MATERIAL PROVIDED:
=== Section Start ===

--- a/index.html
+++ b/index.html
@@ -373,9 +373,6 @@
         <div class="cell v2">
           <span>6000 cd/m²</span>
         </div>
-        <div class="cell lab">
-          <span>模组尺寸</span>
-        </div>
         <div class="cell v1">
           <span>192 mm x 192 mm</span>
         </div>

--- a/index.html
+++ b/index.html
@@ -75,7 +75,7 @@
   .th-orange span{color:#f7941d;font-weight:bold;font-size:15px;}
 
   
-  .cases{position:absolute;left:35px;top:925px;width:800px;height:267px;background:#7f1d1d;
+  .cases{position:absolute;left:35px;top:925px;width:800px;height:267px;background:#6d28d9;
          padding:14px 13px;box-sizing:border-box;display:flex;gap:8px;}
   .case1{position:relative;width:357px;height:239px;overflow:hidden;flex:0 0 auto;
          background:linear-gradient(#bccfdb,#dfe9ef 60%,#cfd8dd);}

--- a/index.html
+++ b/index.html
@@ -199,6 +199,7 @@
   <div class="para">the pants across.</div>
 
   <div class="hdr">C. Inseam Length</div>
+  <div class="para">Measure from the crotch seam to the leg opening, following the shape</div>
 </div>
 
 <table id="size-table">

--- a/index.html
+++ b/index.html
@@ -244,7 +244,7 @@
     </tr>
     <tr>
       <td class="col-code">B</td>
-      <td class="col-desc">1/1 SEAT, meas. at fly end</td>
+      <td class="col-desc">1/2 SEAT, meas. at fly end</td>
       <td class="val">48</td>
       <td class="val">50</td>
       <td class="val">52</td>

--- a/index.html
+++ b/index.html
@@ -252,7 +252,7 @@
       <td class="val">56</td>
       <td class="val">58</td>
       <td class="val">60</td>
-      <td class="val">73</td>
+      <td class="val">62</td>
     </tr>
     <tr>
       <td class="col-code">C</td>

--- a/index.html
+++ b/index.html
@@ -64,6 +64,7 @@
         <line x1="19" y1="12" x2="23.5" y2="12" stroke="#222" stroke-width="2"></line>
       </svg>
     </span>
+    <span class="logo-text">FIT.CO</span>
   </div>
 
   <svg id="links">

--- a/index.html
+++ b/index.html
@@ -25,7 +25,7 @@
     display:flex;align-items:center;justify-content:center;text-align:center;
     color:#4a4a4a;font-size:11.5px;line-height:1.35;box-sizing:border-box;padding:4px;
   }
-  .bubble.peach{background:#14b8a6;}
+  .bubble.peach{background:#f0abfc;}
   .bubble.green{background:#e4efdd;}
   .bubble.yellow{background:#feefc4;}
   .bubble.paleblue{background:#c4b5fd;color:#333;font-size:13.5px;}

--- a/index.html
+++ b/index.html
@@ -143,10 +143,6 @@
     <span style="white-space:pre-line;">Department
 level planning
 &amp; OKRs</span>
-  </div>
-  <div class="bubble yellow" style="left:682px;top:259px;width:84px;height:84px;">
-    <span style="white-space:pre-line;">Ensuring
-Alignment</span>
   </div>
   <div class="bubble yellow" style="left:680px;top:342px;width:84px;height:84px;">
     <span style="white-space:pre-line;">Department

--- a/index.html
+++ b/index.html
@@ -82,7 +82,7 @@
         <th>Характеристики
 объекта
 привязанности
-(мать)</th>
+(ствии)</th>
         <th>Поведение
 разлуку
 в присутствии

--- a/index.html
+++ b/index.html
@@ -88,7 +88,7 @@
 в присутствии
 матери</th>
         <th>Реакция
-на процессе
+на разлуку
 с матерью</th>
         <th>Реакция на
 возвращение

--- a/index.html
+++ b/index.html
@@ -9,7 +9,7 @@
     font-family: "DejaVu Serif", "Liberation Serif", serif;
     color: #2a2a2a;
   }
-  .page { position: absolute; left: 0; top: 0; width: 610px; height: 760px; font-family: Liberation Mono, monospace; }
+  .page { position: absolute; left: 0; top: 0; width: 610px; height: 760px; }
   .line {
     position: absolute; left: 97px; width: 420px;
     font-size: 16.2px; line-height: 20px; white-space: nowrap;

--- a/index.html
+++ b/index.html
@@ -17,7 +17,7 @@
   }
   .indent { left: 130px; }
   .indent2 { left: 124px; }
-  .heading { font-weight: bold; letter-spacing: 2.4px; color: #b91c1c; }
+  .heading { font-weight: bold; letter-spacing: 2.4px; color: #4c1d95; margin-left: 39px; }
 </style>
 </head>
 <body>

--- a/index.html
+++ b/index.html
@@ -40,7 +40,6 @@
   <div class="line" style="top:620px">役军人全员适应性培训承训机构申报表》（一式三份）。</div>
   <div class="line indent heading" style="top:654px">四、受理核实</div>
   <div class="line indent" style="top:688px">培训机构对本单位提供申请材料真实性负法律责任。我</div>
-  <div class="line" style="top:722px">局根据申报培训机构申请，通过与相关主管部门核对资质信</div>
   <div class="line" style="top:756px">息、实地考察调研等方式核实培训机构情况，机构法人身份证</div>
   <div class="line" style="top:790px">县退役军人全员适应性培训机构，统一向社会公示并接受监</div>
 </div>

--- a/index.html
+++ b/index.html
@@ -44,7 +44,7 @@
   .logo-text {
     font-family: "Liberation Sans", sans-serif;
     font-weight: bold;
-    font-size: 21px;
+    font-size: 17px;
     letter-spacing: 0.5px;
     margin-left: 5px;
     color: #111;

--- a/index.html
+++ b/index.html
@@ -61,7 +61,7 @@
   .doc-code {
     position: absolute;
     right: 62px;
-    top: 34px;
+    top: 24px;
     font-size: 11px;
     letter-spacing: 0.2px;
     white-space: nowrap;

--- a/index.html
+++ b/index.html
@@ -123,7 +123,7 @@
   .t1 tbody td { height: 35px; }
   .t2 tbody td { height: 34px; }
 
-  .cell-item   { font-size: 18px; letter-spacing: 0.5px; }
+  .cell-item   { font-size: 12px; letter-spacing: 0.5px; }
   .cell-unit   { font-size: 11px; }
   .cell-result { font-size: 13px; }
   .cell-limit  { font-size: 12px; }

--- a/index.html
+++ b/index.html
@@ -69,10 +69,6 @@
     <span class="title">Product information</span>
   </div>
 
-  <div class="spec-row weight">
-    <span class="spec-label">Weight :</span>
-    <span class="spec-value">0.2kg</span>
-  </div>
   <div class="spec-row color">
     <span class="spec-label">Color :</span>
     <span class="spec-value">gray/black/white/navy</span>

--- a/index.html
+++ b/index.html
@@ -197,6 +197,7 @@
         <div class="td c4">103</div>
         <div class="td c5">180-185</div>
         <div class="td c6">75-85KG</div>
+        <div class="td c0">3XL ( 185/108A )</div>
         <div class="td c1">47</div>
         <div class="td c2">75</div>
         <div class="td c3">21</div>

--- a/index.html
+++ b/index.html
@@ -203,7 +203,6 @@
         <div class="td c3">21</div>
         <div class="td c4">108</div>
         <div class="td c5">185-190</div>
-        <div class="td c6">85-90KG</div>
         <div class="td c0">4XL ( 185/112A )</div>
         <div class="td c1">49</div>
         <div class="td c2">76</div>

=== Section End ===

WORK ITEM: Work out how many lines of the records contain the string "label". Nothing but the number should be written.

TASK OUTPUT: 2